■ **TASK STATEMENT**: Could you please return each line of the data that has the word "pattern"?

■ **THE INPUT**:
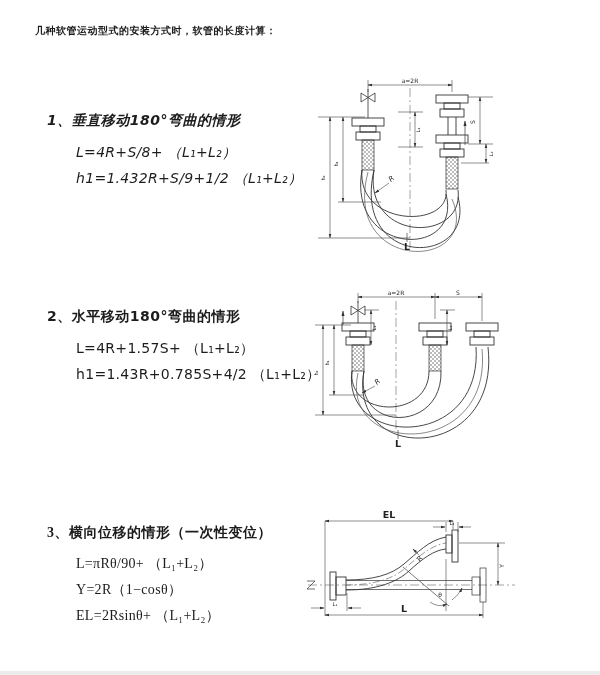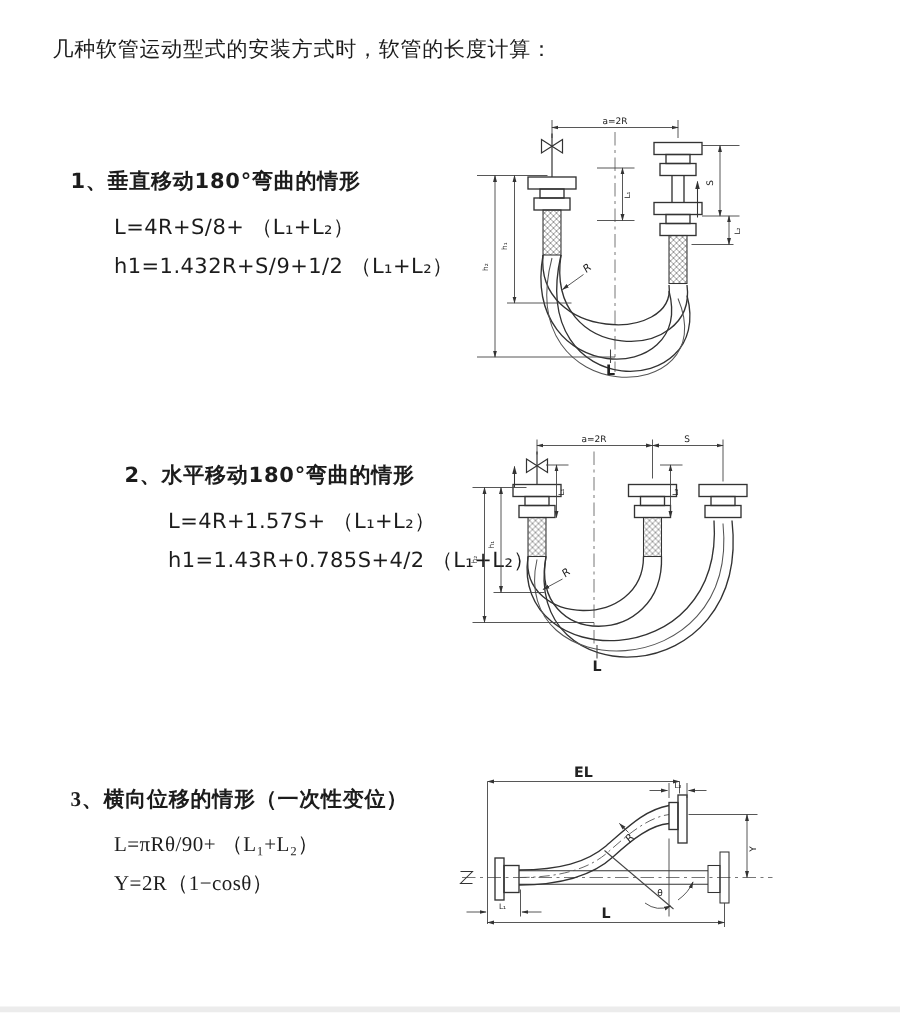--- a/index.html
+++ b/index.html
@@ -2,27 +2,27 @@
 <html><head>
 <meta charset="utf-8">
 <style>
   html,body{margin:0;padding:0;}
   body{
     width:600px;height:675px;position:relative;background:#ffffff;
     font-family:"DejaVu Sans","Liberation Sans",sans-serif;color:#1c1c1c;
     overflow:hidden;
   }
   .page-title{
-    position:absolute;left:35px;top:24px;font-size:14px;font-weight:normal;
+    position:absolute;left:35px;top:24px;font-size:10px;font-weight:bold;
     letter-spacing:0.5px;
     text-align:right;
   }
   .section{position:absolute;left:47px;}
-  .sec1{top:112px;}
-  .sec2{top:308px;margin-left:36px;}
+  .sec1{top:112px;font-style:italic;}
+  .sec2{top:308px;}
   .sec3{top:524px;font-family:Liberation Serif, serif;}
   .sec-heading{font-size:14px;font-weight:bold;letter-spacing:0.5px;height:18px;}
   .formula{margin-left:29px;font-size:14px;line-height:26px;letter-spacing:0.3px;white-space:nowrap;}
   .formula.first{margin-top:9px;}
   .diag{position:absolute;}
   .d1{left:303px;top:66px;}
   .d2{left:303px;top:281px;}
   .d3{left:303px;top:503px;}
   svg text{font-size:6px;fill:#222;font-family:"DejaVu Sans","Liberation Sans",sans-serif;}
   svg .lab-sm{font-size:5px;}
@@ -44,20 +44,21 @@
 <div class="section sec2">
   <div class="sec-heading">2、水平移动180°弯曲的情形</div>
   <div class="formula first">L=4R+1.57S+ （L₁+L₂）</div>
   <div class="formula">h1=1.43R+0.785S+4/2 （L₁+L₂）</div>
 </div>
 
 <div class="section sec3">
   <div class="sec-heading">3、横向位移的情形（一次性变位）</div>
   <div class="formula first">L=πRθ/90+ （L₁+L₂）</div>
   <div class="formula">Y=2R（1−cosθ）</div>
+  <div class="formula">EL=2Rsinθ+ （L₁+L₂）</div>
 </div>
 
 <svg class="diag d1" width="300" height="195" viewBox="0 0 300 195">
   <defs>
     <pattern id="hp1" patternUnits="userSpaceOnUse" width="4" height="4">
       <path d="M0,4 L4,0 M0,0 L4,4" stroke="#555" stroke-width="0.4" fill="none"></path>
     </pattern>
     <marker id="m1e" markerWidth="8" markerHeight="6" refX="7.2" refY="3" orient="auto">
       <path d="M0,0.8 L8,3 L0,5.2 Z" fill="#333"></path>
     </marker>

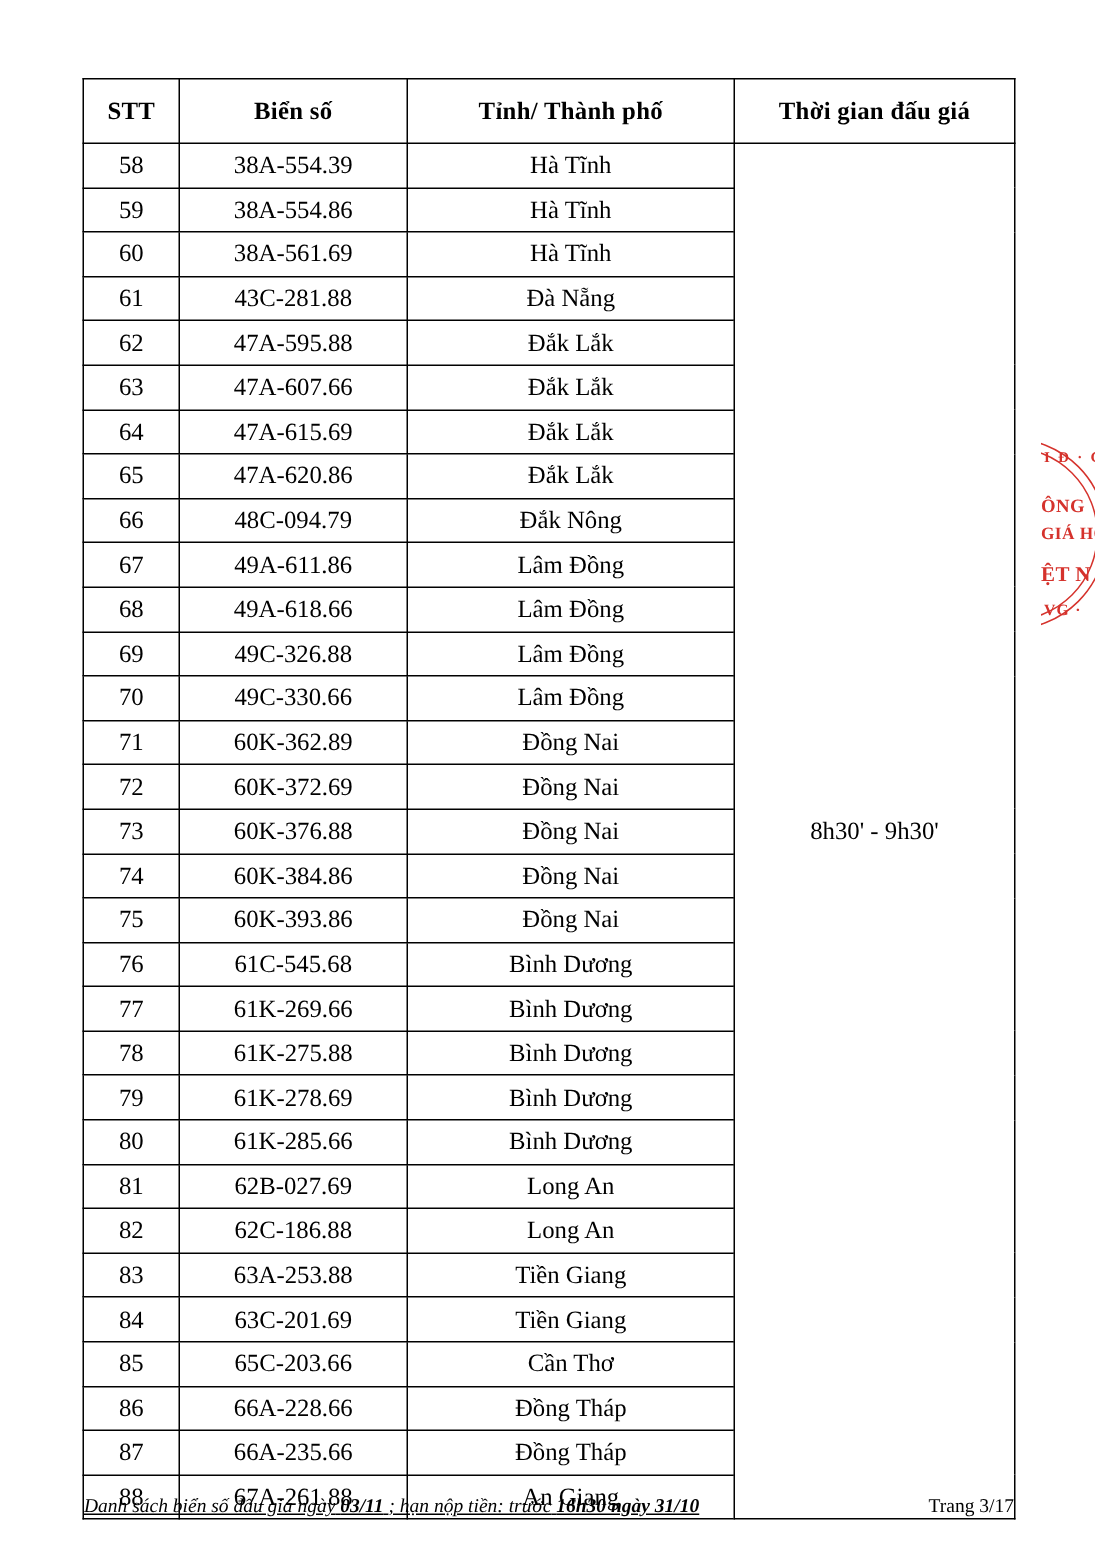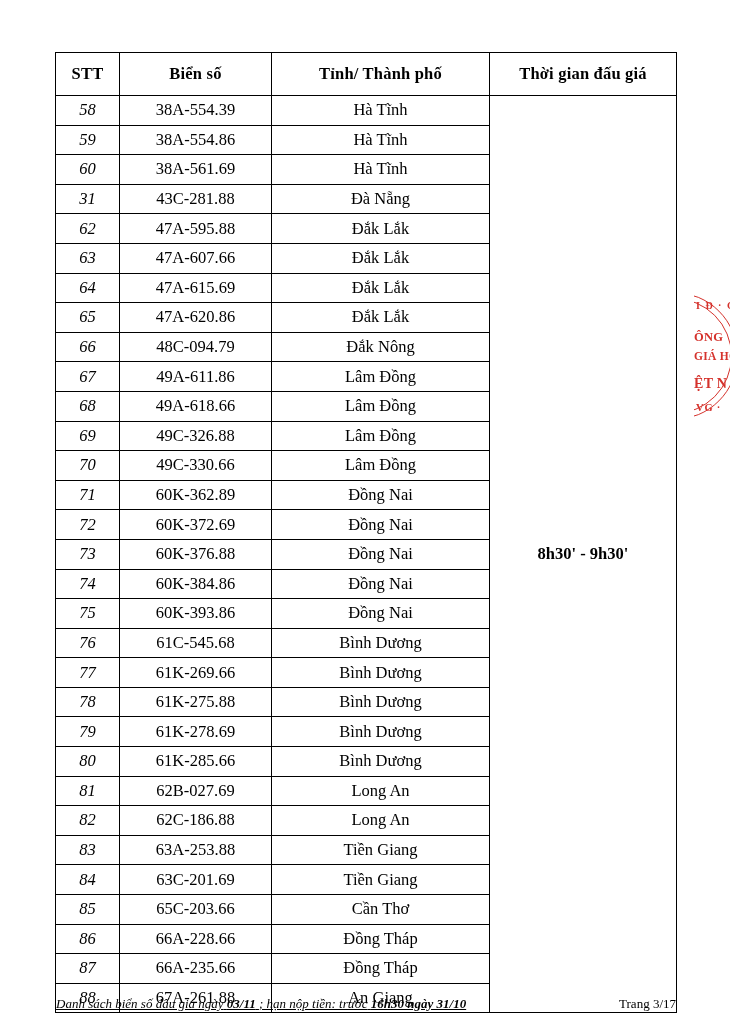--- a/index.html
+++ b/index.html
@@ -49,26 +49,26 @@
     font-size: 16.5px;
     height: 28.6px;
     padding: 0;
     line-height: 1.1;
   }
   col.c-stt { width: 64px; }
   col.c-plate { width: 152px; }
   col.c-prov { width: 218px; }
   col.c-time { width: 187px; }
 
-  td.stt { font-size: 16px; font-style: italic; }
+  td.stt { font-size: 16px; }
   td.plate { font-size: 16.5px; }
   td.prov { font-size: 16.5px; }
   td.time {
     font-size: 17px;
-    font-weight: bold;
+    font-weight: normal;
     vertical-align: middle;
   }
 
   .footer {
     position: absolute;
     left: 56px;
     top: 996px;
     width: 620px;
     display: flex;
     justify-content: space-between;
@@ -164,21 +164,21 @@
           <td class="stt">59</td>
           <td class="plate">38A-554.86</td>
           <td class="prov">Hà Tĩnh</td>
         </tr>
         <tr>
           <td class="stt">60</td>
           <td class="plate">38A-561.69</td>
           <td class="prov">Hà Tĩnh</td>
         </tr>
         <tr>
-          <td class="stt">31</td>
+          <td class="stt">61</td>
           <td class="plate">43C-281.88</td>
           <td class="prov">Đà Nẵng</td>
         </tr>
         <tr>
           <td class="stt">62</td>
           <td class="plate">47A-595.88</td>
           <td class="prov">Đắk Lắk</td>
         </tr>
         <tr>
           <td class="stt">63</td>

■ **SOLUTION TO THE PROBLEM**:
     <pattern id="hp1" patternUnits="userSpaceOnUse" width="4" height="4">
     </pattern>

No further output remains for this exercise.